(Version comparison data)
*****
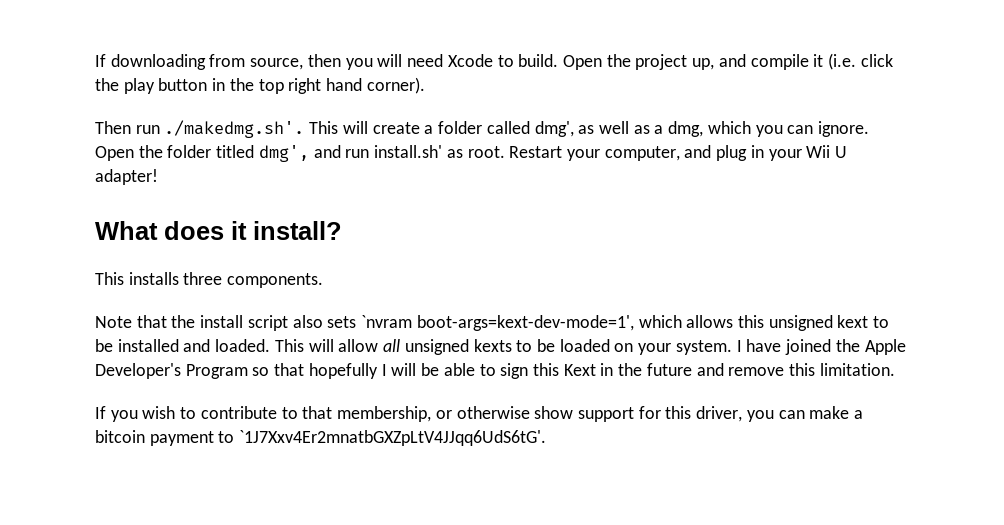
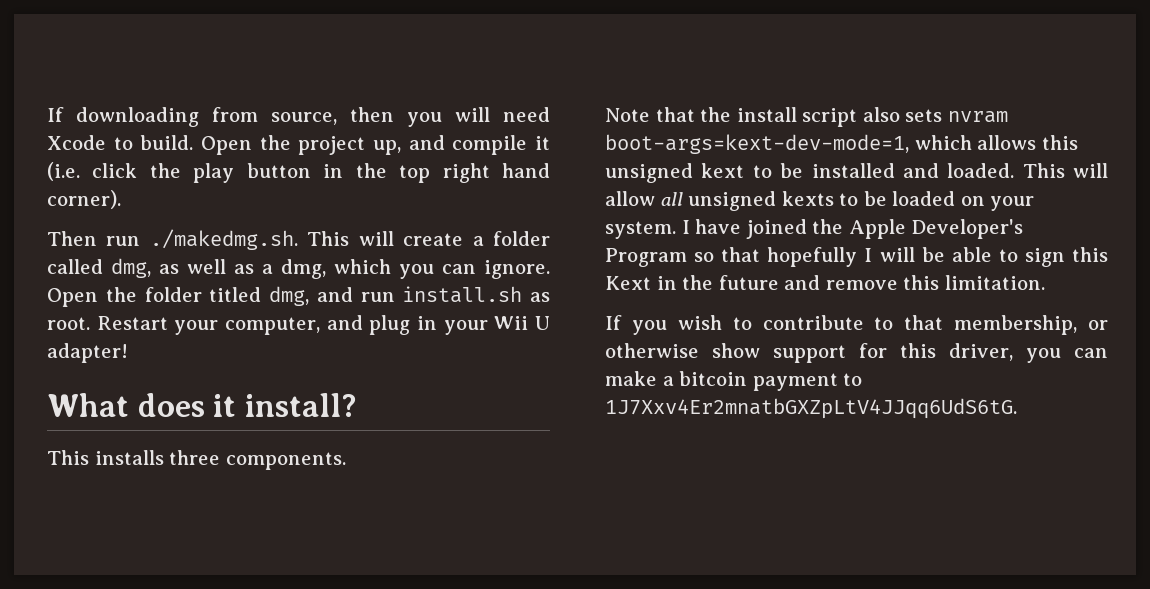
[164,120,305,138] ./makedmg.sh'. -> [149,229,298,250] ./makedmg.sh.
[534,121,574,137] dmg', -> [111,258,151,278] dmg,
[258,145,309,162] dmg', -> [269,286,309,306] dmg,
[374,145,443,158] install.sh' -> [402,286,523,303] install.sh
[361,315,634,331] `nvram boot-args=kext-dev-mode=1', -> [947,111,1008,123] [605,134,909,154] nvram boot-args=kext-dev-mode=1,
[239,430,547,446] `1J7Xxv4Er2mnatbGXZpLtV4JJqq6UdS6tG'. -> [605,398,1017,419] 1J7Xxv4Er2mnatbGXZpLtV4JJqq6UdS6tG.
*****
Pictures in the records above are to be left out of an otherwise exact copy.

> TASK SOLUTION:
[164,120,305,138] ./makedmg.sh'. -> [149,229,298,250] ./makedmg.sh.
[534,121,574,137] dmg', -> [111,258,151,278] dmg,
[258,145,309,162] dmg', -> [269,286,309,306] dmg,
[374,145,443,158] install.sh' -> [402,286,523,303] install.sh
[361,315,634,331] `nvram boot-args=kext-dev-mode=1', -> [947,111,1008,123] [605,134,909,154] nvram boot-args=kext-dev-mode=1,
[239,430,547,446] `1J7Xxv4Er2mnatbGXZpLtV4JJqq6UdS6tG'. -> [605,398,1017,419] 1J7Xxv4Er2mnatbGXZpLtV4JJqq6UdS6tG.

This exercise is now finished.